Accolades For Christie -- Rainier Beach Retires No. 25
In about two months the most famous basketball player from Pepperdine University since Dennis Johnson will almost surely join the NBA in the first round of the June draft. Yesterday at Rainier Beach High School, he was given accolade after accolade by men who have coached him, men who have coached against him, by men who govern the state he lives in.
Doug Christie returned to his high-school gymnasium to have his jersey retired in proper style. Family, friends and students from Rainier Beach, South Shore Middle School and Wing Luke Elementary School came out for the afternoon assembly.
Christie, 21, led Rainier Beach to the 1988 Class AA state championship, the last state title won by any Viking team. No Viking will ever wear No. 25, Christie's number, again. David Campbell, Pepperdine's assistant coach, said he and head coach Tom Asbury would ask Pepperdine to retire Christie's college jersey.
"Doug elevated our program to a national level," Campbell said.
With the 6-foot-6 Christie, the Waves won 33 consecutive West Coast Conference games, won back-to-back WCC titles and made back-to-back appearances in the NCAA tournament. Christie was the conference's player of the year as a junior and senior.
"He's done so much for our program, there's no way we could repay him," Campbell said.
People tried yesterday. They showed a video of some college highlights. They took him down memory lane.
Christie's first high-school coach, Dave Denny, from Mark Morris High in Longview, started the speeches. Christie played for Denny as a freshman.
Mark Morris also won the state championship that season.
Former O'Dea Coach Lou Hobson followed with recollections of the nightmares he had before playing Rainier Beach.
It was Hobson, who in one sentence, summed up the afternoon best:
"If Doug Christie didn't have basketball, he would still be a success."
When Christie was in high school, no one doubted what he could do with a basketball (his mother Norma Christie said her son received an anonymous death threat telling him not to score his senior year). But plenty wondered about his grades and study habits.
Christie didn't score high enough on his college entrance exams and fell by the wayside to Proposition 48. Many thought that was the end of Christie, a player only lightly recruited by Division I schools.
Jim Harrick, the coach who recruited Christie, convinced him to come to Pepperdine anyway. Just to study.

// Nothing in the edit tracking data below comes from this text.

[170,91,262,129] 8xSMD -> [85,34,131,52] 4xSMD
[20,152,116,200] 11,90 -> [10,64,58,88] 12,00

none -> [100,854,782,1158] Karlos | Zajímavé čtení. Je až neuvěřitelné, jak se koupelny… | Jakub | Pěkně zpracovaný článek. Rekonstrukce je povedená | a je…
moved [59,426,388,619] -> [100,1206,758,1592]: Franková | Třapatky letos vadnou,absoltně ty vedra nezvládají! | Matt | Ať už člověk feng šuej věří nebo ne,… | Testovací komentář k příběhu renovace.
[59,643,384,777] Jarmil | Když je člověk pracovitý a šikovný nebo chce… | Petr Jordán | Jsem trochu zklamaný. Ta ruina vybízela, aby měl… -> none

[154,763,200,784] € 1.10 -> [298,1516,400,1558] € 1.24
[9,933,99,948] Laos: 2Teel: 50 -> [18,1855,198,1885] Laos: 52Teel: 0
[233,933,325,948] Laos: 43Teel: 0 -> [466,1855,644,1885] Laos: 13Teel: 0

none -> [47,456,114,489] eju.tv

"It was the hardest thing I've had to do," Christie said. "I didn't know how to study. I was ready to quit and go home. I called my mom. I cried.
"Not only was I away from home, I didn't have basketball. When you take basketball away like that, after I've played it all my life, it was like taking food away from a baby."
Christie and his mother already had a life's worth of hard times. Norma was a single parent at age 16. She hardly had the financial resources to raise a son by herself. But she did.
"It's hard to explain the kind of adversity Doug had to overcome," said Norma Christie, in tears after yesterday's assembly ended.
"Doug is the only thing I have. It's a very emotional day."
Four years ago, when her son called from Malibu, Calif., to say he wanted to come home, she told him no.
"I told him, you only get one chance," Norma said. "He was getting a great opportunity. It was extremely rare for a school like Pepperdine to keep a Proposition 48 athlete. I told him he was lucky, that he should take advantage of it."
Christie stayed. He found tutors, went to summer school and got himself back on the team. By the end of his junior year, it was becoming clear Christie was destined for a higher level.
A knee injury in the WCC tournament was the last thing he needed, but he said it made him stronger.
"Everything seemed to be going so well when it happened," said Christie of his injury, which foiled his chances of making the Pan American Games team. "Scouts were coming out to see me. Then, boom, one trip down the floor and it was all over. But to me, it was just another hurdle I had to get over."
Christie found out who really cared about him. His mother. His friends in Seattle, Gary and Kyle Hansen. And Theresa Landeros, his girlfriend. They stayed by his side when others left.
Christie is 24 credits short of earning a degree in sociology and criminology. He plans to take eight credits at Pepperdine this summer. And in June, if the projections of NBA scouts prove correct, Christie will do what O'Dea's Clint Richardson, Cleveland's Jawann Oldham and Roosevelt's James Edwards could not do - get drafted in the first round.
By his own admission, yesterday's ceremony was a little hard for Christie to take. When Williams approached Christie with the idea, Christie was apprehensive.
"I told them `I don't know,' " Christie said. "When you do something like this, people get this idea that you think you're better than them, like you're superhuman or something. I don't want people to get that idea."
When it was his turn to speak to the crowd, Christie said he wanted to be a role model.
"A role model should be someone you can touch, someone you can talk to," he said. "I want to come here and visit a lot. I want to be able to talk to you. If you think I'm better than you are, you're wrong."